_Exercise instructions:_ Begin at the line containing "a simple recorder." in the data below and go on through the line containing "- Macro record all", repeating each line exactly; include both ends and no other line.

<<<<

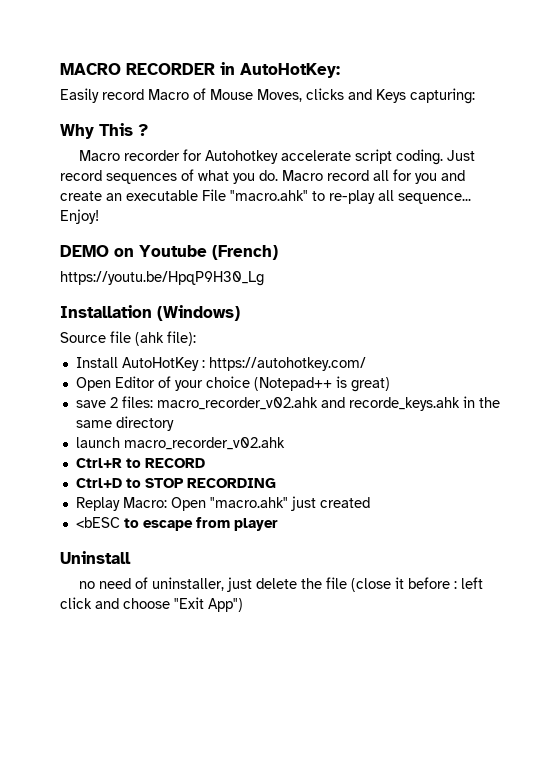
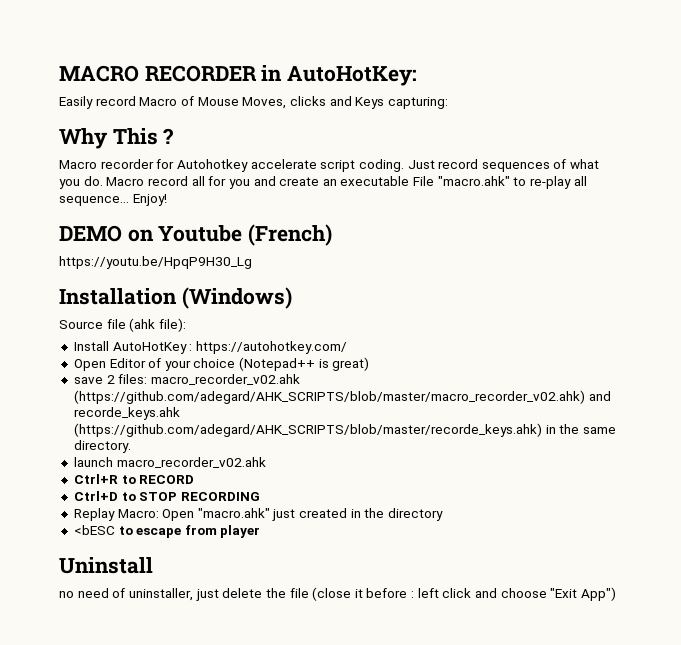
- save 2 files: macro_recorder_v02.ahk and recorde_keys.ahk in the same directory
+ save 2 files: macro_recorder_v02.ahk (https://github.com/adegard/AHK_SCRIPTS/blob/master/macro_recorder_v02.ahk) and recorde_keys.ahk (https://github.com/adegard/AHK_SCRIPTS/blob/master/recorde_keys.ahk) in the same directory.
- Replay Macro: Open "macro.ahk" just created
+ Replay Macro: Open "macro.ahk" just created in the directory

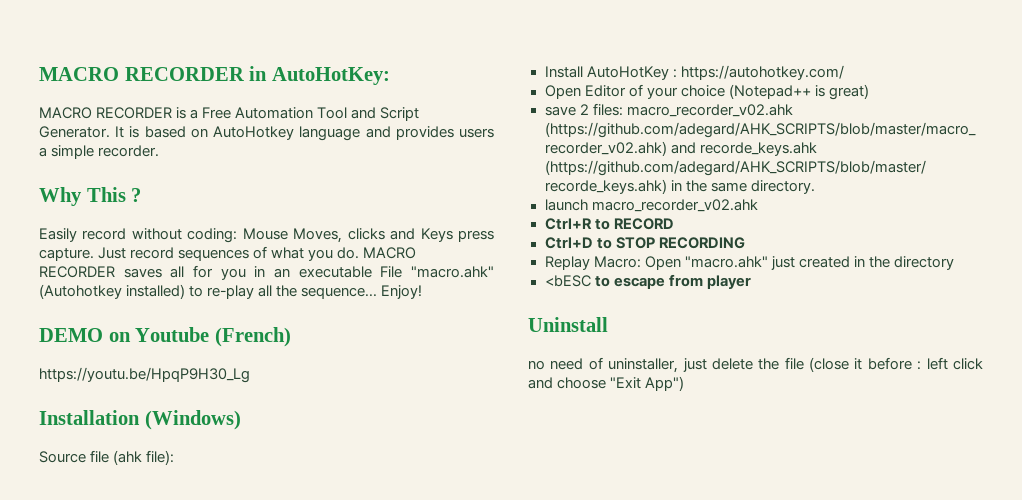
+ MACRO RECORDER is a Free Automation Tool and Script Generator. It is based on AutoHotkey language and provides users a simple recorder.
+ Why This ?
- Easily record Macro of Mouse Moves, clicks and Keys capturing:
- Why This ?
- Macro recorder for Autohotkey accelerate script coding.
+ Easily record without coding: Mouse Moves, clicks and Keys press capture.
- Macro record all for you and create an executable File "macro.ahk" to re-play all sequence...
+ MACRO RECORDER saves all for you in an executable File "macro.ahk" (Autohotkey installed) to re-play all the sequence...

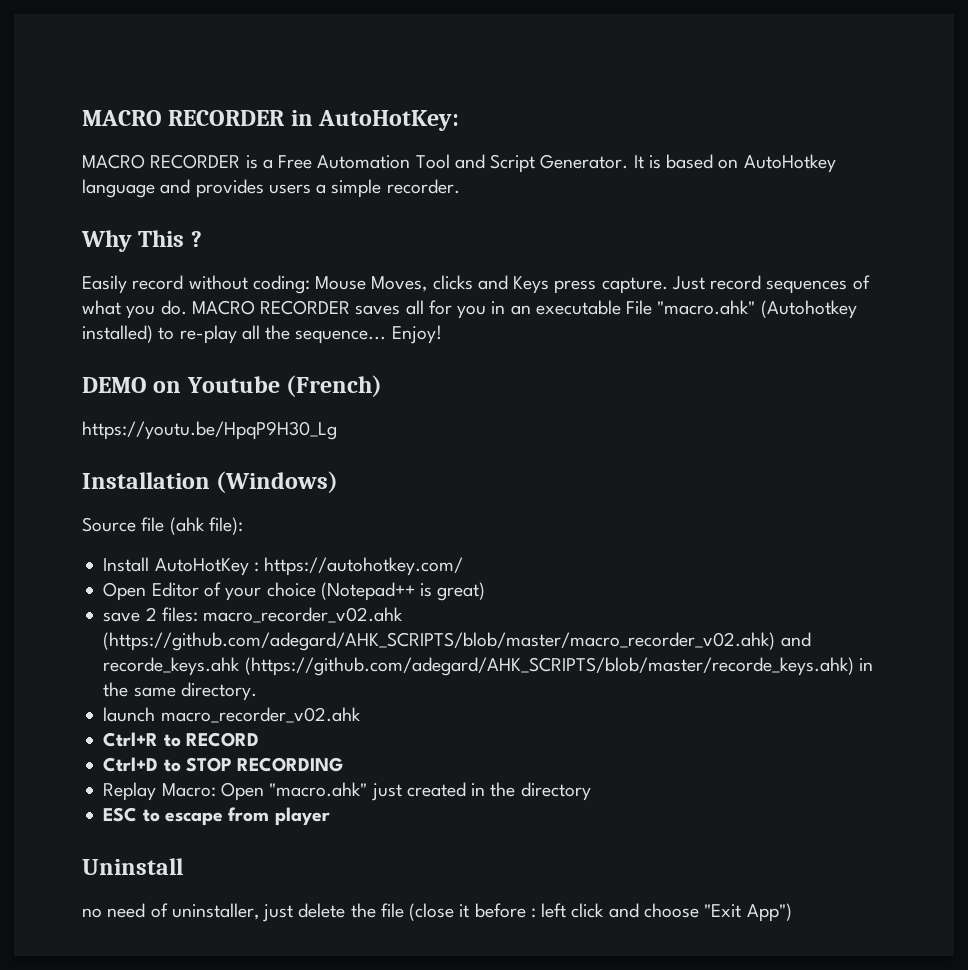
- <bESC to escape from player
+ ESC to escape from player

>>>>

_Answer for this exercise:_
+ MACRO RECORDER is a Free Automation Tool and Script Generator. It is based on AutoHotkey language and provides users a simple recorder.
+ Why This ?
- Easily record Macro of Mouse Moves, clicks and Keys capturing:
- Why This ?
- Macro recorder for Autohotkey accelerate script coding.
+ Easily record without coding: Mouse Moves, clicks and Keys press capture.
- Macro record all for you and create an executable File "macro.ahk" to re-play all sequence...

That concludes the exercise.